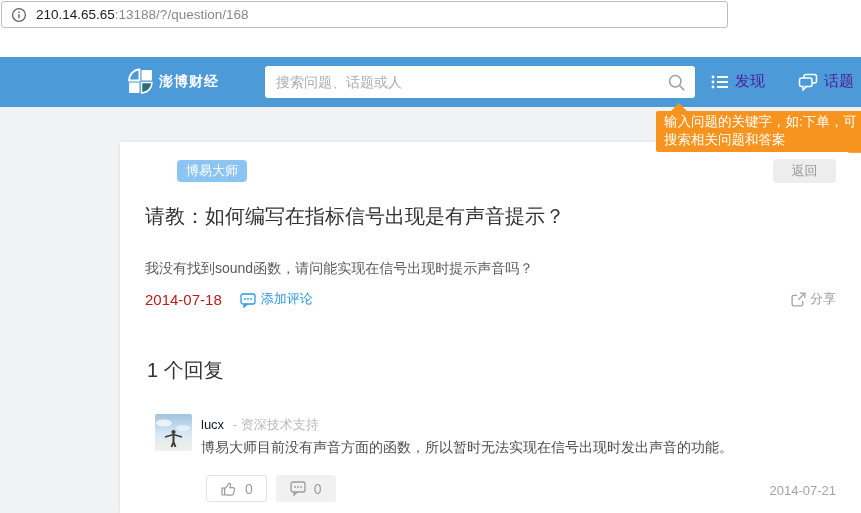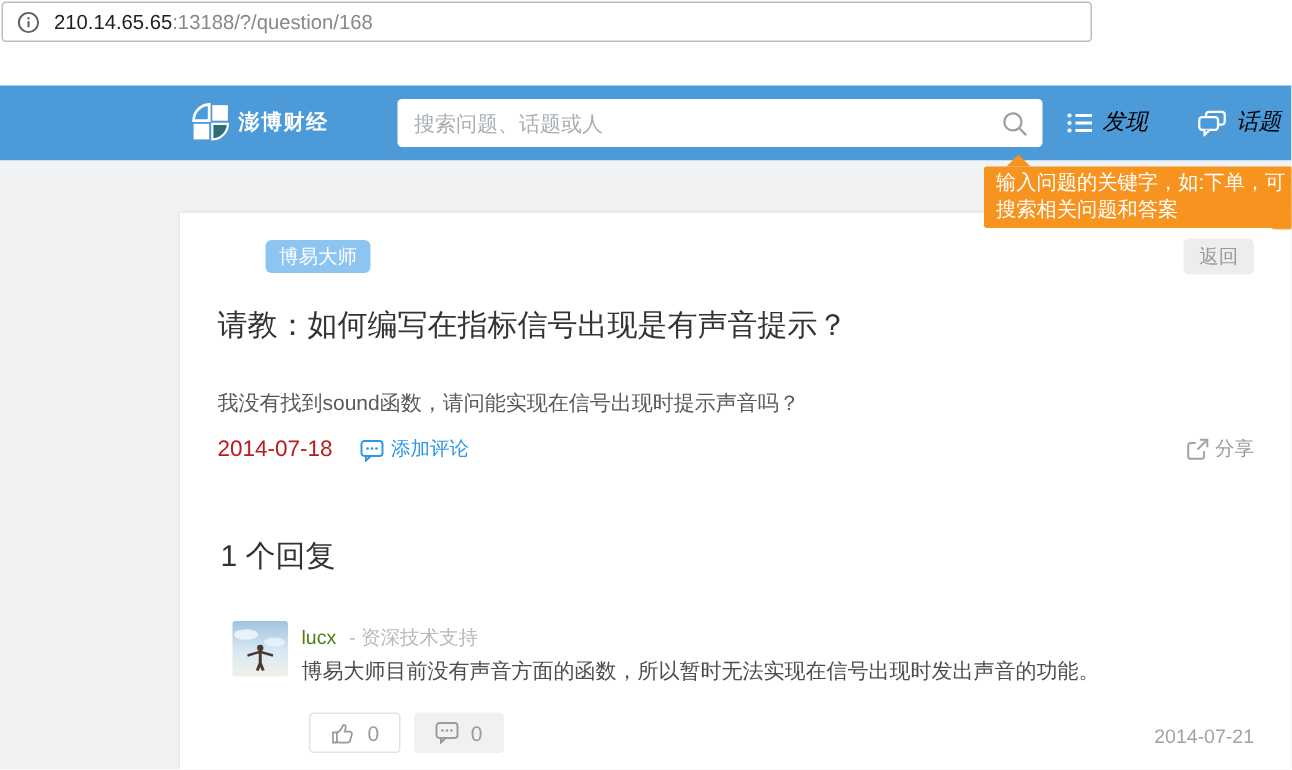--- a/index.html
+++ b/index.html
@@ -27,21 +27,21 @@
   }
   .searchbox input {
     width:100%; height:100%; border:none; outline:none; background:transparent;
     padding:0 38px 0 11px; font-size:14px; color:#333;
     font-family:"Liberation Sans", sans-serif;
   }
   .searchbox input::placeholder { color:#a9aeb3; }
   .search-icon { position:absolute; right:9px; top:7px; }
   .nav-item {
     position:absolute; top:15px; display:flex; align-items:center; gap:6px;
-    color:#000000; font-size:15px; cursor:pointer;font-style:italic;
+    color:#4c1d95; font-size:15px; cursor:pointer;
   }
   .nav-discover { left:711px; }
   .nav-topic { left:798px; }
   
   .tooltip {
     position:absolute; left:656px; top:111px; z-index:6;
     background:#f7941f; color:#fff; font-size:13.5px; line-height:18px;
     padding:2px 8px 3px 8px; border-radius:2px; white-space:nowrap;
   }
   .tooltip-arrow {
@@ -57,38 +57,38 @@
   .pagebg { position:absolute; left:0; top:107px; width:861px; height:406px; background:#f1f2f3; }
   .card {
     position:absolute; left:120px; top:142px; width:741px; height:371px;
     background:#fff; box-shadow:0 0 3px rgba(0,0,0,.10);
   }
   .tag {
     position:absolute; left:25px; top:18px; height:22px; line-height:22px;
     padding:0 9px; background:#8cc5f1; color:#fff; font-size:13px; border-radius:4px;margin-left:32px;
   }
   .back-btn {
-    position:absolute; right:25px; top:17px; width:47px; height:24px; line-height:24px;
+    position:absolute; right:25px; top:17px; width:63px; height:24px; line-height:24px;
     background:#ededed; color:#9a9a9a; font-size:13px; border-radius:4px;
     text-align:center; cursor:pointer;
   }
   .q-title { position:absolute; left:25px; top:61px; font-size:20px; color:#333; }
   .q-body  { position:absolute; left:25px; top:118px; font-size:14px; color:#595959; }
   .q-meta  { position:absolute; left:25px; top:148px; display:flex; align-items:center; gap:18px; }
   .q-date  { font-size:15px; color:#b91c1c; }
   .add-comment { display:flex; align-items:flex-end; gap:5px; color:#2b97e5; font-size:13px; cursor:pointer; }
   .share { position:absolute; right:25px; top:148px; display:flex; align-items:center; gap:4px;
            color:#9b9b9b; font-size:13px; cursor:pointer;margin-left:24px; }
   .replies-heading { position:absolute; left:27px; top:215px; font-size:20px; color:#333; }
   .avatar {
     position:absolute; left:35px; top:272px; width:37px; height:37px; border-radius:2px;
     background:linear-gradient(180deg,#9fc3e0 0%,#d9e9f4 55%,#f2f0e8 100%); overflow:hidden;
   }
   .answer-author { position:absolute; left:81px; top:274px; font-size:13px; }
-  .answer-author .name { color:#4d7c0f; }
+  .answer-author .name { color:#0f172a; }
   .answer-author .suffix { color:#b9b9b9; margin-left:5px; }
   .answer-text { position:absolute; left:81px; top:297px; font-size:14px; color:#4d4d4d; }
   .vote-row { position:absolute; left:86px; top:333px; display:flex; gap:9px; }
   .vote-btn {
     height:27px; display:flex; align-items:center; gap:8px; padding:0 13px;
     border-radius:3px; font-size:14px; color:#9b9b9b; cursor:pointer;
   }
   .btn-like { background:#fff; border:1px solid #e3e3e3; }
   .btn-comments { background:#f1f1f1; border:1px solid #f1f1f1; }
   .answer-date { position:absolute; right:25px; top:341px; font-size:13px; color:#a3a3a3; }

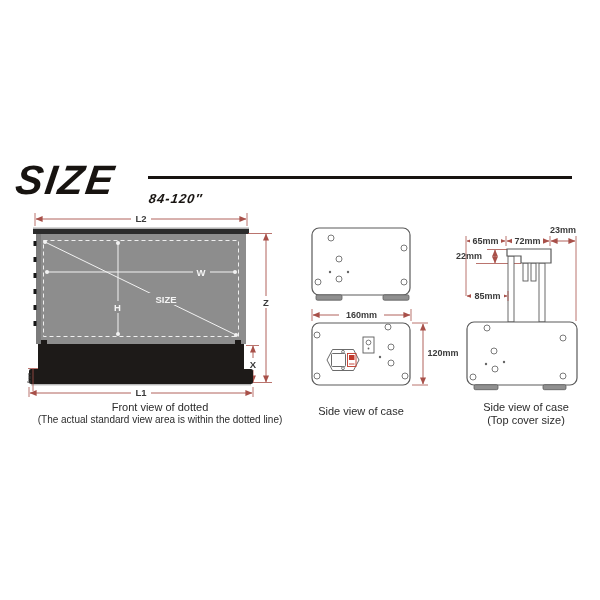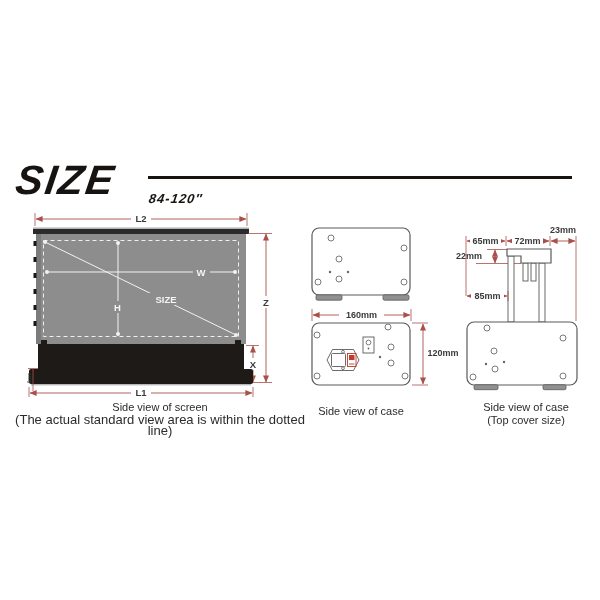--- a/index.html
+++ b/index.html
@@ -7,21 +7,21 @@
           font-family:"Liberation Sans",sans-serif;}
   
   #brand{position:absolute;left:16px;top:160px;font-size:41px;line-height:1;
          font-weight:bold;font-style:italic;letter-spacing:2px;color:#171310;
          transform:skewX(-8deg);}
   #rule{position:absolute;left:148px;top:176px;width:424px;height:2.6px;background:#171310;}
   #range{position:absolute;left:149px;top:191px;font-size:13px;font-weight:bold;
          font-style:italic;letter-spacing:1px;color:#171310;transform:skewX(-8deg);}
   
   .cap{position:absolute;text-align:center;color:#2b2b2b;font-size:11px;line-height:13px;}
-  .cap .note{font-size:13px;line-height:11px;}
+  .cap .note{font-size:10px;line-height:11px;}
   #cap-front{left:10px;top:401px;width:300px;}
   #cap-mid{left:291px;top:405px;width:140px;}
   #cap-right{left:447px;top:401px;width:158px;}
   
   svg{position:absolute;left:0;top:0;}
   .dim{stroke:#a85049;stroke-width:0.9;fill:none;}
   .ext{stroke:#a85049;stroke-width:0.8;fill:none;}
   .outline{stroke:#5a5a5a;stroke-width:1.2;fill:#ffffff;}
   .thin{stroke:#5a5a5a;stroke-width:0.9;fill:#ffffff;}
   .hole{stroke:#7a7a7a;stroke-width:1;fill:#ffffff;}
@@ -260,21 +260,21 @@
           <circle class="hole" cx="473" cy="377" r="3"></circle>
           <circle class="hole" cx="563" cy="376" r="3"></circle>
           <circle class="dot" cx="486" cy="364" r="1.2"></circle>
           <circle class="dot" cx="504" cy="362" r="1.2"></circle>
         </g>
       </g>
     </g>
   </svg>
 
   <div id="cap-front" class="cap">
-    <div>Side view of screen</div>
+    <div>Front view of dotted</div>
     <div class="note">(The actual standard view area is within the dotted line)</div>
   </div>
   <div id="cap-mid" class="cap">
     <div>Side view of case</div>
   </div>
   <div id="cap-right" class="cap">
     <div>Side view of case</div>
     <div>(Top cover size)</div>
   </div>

> WORK TO BE COMPLETED:
Where does the string "transform" appear in the records? Copy every line that holds it.

> ANSWER TO THIS PROBLEM:
          transform:skewX(-8deg);}
          font-style:italic;letter-spacing:1px;color:#171310;transform:skewX(-8deg);}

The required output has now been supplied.